My tiny visitor is back. She is red. She does not wear a tiny flower for a hat. She does not sit on a thimble when she eats her breakfast. She is the same one who visited last year for 67 days out of 90. She is the one I love but who should only be here for a couple of days and then leave me the fuck alone.

Needless to say, I started taking my Yunnan Baiyao TODAY. 11 days is enough. But I’m not in menopause so there’s always that gift. You should see my boobs. LIKE A TEENAGER, I tell you! I will miss them when all of this stops. I really haven’t had boobs like this since my 20s. I won’t miss my other plumpness, though. Fuck you, you midsection bloat.

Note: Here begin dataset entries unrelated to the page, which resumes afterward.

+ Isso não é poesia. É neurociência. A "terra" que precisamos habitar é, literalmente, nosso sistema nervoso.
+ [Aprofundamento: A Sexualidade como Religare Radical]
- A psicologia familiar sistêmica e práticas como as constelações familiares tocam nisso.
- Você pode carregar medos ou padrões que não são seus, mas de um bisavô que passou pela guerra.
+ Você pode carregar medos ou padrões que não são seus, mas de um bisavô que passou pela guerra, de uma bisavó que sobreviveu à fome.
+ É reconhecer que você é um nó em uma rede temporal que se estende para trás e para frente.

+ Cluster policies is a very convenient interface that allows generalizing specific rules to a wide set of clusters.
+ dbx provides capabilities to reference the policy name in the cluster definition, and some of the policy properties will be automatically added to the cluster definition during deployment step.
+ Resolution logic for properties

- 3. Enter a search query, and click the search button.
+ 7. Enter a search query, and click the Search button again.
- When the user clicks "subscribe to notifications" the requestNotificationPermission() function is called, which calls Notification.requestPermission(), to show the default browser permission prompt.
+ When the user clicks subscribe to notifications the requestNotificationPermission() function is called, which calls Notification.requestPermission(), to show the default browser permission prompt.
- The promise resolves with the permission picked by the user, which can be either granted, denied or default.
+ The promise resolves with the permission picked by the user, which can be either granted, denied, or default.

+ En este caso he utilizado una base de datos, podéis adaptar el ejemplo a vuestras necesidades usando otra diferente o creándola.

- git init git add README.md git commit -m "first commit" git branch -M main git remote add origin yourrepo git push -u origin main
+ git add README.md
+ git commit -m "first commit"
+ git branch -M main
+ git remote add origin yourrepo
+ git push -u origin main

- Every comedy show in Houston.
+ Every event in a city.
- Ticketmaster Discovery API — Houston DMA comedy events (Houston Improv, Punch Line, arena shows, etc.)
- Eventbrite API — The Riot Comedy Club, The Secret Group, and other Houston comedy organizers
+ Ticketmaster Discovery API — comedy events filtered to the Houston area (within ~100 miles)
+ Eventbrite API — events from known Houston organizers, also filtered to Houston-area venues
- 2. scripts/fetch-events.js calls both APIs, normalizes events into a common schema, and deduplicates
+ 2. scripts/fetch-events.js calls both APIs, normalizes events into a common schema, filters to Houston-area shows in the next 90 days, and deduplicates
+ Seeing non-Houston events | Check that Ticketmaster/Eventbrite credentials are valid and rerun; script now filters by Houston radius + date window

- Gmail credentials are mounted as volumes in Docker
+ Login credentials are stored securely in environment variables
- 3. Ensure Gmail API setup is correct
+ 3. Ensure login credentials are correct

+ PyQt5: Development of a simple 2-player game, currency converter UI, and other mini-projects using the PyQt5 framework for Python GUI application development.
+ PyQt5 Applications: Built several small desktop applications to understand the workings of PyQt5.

Sigh Sigh, Tiny Visitor. Sew and Flow, beautiful red flower in my underpants. I hope not to see you for a while. But thanks for the boobs. It was fun (and somewhat painful fer chrissakes! these babies hurt!) while it lasted. One day I’ll kiss you good-bye for good, I just won’t know it until a whole fucking year goes by. Haven’t gotten there yet.

This chart is bullshit. Fuck this chart. It is totally inaccurate. It’s not even red or bloody.